When the line containing "total: 525.45 -> 426.23" appears in the entries below, begin printing there and stop after the line containing "1 050 000 F CFA: none -> 1"; print each of those lines exactly and no other line.

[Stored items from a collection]
[Start of Attachment]
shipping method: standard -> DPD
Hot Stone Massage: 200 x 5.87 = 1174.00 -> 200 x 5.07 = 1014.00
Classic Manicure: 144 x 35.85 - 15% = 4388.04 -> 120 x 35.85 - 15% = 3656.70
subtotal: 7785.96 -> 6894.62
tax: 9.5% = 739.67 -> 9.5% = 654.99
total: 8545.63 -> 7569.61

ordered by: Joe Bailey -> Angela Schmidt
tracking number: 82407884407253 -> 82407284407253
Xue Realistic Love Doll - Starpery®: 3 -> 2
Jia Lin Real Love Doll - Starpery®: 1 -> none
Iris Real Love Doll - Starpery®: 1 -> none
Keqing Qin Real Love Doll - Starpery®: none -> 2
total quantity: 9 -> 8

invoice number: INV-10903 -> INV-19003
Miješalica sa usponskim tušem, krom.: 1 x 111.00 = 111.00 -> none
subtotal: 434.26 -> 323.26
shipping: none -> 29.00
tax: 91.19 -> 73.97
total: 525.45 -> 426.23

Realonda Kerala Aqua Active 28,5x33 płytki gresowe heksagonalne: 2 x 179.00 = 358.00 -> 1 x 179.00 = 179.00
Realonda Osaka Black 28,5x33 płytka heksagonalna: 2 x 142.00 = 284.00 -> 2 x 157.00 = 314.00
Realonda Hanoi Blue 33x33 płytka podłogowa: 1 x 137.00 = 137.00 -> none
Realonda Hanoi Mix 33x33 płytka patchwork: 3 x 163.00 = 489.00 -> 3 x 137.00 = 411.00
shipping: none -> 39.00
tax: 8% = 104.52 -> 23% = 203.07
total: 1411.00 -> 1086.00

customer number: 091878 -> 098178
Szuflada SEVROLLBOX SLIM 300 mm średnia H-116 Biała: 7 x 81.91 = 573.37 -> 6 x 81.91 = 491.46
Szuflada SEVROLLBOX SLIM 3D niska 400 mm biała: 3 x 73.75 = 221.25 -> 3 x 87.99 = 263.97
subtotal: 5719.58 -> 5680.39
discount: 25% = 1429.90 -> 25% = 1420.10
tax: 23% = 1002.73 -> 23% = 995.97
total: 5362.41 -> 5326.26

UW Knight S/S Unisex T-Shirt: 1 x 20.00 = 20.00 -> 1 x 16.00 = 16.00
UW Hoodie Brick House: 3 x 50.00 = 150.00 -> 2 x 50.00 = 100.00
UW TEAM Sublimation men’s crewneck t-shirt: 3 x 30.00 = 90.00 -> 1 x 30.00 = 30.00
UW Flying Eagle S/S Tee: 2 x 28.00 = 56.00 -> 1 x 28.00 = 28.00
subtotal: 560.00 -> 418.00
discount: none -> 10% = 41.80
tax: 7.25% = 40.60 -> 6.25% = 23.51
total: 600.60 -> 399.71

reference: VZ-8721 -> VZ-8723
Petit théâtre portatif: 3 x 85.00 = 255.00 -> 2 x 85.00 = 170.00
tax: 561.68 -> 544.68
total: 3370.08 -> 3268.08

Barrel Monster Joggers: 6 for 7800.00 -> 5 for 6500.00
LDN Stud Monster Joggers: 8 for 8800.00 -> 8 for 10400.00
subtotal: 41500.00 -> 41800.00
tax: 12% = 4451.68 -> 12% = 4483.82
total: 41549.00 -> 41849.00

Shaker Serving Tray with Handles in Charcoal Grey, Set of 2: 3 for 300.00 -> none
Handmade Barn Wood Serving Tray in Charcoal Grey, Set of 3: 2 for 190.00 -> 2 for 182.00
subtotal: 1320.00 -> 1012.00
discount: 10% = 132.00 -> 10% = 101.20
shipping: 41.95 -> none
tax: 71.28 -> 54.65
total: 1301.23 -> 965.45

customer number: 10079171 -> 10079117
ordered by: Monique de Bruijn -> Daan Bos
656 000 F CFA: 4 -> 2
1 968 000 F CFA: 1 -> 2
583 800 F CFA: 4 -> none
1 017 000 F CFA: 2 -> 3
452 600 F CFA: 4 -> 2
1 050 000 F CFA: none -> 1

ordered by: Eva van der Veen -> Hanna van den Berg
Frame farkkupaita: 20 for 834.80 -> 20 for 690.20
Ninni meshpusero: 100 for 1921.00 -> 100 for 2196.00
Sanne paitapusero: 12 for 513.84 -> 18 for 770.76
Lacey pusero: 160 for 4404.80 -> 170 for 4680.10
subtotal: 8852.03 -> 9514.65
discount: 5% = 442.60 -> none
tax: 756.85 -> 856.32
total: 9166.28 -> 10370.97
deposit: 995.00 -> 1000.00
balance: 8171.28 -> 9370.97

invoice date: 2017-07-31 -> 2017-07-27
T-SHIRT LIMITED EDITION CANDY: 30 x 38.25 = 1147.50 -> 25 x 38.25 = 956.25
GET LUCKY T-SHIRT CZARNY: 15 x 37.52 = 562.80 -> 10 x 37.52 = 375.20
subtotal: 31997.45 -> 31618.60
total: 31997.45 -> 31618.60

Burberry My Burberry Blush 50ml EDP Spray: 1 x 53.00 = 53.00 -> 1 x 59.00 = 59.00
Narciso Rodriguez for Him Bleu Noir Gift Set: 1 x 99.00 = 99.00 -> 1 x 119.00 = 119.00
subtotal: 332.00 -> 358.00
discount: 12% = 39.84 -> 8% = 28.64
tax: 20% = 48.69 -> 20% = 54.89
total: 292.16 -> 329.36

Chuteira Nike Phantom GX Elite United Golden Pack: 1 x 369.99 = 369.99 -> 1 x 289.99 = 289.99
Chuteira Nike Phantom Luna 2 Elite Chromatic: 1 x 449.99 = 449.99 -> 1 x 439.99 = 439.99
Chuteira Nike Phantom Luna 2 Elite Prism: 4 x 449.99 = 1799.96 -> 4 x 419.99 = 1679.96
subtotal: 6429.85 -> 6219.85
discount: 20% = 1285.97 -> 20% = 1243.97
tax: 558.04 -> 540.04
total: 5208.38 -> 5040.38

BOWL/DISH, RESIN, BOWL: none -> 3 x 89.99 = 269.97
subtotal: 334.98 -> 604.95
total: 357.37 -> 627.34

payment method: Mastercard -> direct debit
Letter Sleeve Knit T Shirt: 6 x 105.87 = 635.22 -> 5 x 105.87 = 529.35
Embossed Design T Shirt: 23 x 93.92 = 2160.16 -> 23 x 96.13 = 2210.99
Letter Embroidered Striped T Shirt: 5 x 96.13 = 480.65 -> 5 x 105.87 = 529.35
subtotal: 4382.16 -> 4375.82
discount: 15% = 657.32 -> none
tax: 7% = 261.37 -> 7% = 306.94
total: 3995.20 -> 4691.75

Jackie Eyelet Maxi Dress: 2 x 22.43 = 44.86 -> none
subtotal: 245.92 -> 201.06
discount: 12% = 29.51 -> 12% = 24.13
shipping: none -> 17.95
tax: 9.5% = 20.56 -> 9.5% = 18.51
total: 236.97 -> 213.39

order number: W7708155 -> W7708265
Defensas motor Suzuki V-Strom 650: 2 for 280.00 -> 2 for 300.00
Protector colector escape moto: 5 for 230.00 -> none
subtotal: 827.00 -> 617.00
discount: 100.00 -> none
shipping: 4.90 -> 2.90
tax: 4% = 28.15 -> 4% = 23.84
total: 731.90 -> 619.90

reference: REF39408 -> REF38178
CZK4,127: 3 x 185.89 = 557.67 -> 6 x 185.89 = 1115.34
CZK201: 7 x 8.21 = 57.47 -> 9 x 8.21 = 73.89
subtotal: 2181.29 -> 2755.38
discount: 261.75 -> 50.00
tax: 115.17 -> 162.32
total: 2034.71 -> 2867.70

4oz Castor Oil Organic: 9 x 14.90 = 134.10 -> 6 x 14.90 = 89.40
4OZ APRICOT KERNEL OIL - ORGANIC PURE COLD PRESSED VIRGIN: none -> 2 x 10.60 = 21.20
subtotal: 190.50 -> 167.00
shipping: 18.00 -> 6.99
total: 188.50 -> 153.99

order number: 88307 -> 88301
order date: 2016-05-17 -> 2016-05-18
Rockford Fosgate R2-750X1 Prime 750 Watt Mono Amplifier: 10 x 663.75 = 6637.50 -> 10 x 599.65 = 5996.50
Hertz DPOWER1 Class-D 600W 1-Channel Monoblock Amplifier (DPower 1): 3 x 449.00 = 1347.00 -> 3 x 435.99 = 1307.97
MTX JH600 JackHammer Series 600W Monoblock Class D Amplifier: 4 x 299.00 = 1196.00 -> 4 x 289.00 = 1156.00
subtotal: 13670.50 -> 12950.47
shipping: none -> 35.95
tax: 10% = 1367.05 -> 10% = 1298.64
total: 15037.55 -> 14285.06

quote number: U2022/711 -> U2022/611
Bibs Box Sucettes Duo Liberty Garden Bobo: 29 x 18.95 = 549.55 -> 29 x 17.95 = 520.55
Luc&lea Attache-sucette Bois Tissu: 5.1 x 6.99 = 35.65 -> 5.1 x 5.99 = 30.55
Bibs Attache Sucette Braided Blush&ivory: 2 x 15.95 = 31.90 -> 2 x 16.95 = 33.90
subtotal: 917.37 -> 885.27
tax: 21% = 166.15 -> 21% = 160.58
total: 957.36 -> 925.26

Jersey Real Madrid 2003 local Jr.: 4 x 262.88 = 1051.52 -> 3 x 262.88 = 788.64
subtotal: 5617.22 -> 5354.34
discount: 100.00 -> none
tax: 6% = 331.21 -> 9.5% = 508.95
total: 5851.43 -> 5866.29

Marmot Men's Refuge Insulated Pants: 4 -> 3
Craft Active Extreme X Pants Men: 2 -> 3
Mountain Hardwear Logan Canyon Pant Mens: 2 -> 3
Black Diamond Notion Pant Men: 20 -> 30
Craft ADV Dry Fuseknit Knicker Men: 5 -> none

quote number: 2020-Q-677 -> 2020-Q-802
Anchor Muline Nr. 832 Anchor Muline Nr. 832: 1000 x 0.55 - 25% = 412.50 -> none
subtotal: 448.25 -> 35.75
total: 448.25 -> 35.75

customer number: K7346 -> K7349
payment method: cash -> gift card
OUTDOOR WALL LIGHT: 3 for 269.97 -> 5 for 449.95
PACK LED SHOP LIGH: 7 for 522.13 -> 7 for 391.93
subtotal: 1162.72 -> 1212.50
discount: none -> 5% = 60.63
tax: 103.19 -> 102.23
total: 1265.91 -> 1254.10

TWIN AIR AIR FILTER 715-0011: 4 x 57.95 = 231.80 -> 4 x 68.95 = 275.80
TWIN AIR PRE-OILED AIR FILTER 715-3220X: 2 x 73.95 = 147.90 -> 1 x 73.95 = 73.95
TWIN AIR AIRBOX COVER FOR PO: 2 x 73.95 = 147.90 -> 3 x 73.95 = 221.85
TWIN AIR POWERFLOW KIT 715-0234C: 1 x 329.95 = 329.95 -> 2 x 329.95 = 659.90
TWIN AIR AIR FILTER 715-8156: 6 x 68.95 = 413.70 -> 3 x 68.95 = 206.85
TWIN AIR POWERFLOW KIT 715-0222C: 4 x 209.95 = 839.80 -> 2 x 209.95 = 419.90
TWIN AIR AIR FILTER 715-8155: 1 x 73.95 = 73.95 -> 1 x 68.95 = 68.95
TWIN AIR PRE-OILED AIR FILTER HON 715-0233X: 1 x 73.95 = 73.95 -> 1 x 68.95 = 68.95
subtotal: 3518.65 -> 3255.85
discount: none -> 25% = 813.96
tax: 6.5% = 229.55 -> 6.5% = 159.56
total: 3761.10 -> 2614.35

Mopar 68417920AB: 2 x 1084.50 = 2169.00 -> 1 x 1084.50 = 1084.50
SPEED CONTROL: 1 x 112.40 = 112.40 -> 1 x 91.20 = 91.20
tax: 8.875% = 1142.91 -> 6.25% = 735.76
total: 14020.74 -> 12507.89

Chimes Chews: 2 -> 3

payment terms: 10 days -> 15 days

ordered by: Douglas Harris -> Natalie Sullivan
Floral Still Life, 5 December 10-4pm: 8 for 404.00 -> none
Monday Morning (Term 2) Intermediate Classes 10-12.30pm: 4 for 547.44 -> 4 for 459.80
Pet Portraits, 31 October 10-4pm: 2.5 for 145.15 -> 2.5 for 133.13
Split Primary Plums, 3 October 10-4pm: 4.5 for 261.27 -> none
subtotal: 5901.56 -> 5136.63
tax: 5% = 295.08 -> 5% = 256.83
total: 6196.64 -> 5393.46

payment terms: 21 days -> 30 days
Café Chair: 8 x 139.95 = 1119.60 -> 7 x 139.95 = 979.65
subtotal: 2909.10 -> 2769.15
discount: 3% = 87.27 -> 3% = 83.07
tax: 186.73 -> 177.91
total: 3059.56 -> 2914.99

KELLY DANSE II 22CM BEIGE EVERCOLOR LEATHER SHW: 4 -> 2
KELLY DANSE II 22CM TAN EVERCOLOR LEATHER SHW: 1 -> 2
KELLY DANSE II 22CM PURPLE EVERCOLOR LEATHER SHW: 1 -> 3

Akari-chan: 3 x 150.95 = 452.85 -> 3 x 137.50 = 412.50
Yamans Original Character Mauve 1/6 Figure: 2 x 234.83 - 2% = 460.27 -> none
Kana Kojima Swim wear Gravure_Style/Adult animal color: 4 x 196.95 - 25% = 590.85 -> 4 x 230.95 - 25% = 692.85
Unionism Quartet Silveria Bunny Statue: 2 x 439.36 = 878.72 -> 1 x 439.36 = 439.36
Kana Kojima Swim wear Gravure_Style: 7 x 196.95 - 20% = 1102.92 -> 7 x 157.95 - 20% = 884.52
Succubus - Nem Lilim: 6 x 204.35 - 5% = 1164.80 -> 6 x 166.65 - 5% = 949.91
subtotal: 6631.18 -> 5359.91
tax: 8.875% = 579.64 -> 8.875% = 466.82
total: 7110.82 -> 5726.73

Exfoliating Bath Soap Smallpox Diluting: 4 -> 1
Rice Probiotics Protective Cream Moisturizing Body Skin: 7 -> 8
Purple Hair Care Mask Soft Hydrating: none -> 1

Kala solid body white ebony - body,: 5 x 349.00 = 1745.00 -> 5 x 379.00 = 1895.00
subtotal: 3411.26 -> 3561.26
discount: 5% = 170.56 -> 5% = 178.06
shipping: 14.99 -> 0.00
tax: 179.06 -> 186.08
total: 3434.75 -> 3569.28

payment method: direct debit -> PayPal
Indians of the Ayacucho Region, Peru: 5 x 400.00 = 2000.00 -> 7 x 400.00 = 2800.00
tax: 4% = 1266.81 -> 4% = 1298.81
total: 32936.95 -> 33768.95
[End of Attachment]
SOLUTION TO THE EXERCISE »
total: 525.45 -> 426.23

Realonda Kerala Aqua Active 28,5x33 płytki gresowe heksagonalne: 2 x 179.00 = 358.00 -> 1 x 179.00 = 179.00
Realonda Osaka Black 28,5x33 płytka heksagonalna: 2 x 142.00 = 284.00 -> 2 x 157.00 = 314.00
Realonda Hanoi Blue 33x33 płytka podłogowa: 1 x 137.00 = 137.00 -> none
Realonda Hanoi Mix 33x33 płytka patchwork: 3 x 163.00 = 489.00 -> 3 x 137.00 = 411.00
shipping: none -> 39.00
tax: 8% = 104.52 -> 23% = 203.07
total: 1411.00 -> 1086.00

customer number: 091878 -> 098178
Szuflada SEVROLLBOX SLIM 300 mm średnia H-116 Biała: 7 x 81.91 = 573.37 -> 6 x 81.91 = 491.46
Szuflada SEVROLLBOX SLIM 3D niska 400 mm biała: 3 x 73.75 = 221.25 -> 3 x 87.99 = 263.97
subtotal: 5719.58 -> 5680.39
discount: 25% = 1429.90 -> 25% = 1420.10
tax: 23% = 1002.73 -> 23% = 995.97
total: 5362.41 -> 5326.26

UW Knight S/S Unisex T-Shirt: 1 x 20.00 = 20.00 -> 1 x 16.00 = 16.00
UW Hoodie Brick House: 3 x 50.00 = 150.00 -> 2 x 50.00 = 100.00
UW TEAM Sublimation men’s crewneck t-shirt: 3 x 30.00 = 90.00 -> 1 x 30.00 = 30.00
UW Flying Eagle S/S Tee: 2 x 28.00 = 56.00 -> 1 x 28.00 = 28.00
subtotal: 560.00 -> 418.00
discount: none -> 10% = 41.80
tax: 7.25% = 40.60 -> 6.25% = 23.51
total: 600.60 -> 399.71

reference: VZ-8721 -> VZ-8723
Petit théâtre portatif: 3 x 85.00 = 255.00 -> 2 x 85.00 = 170.00
tax: 561.68 -> 544.68
total: 3370.08 -> 3268.08

Barrel Monster Joggers: 6 for 7800.00 -> 5 for 6500.00
LDN Stud Monster Joggers: 8 for 8800.00 -> 8 for 10400.00
subtotal: 41500.00 -> 41800.00
tax: 12% = 4451.68 -> 12% = 4483.82
total: 41549.00 -> 41849.00

Shaker Serving Tray with Handles in Charcoal Grey, Set of 2: 3 for 300.00 -> none
Handmade Barn Wood Serving Tray in Charcoal Grey, Set of 3: 2 for 190.00 -> 2 for 182.00
subtotal: 1320.00 -> 1012.00
discount: 10% = 132.00 -> 10% = 101.20
shipping: 41.95 -> none
tax: 71.28 -> 54.65
total: 1301.23 -> 965.45

customer number: 10079171 -> 10079117
ordered by: Monique de Bruijn -> Daan Bos
656 000 F CFA: 4 -> 2
1 968 000 F CFA: 1 -> 2
583 800 F CFA: 4 -> none
1 017 000 F CFA: 2 -> 3
452 600 F CFA: 4 -> 2
1 050 000 F CFA: none -> 1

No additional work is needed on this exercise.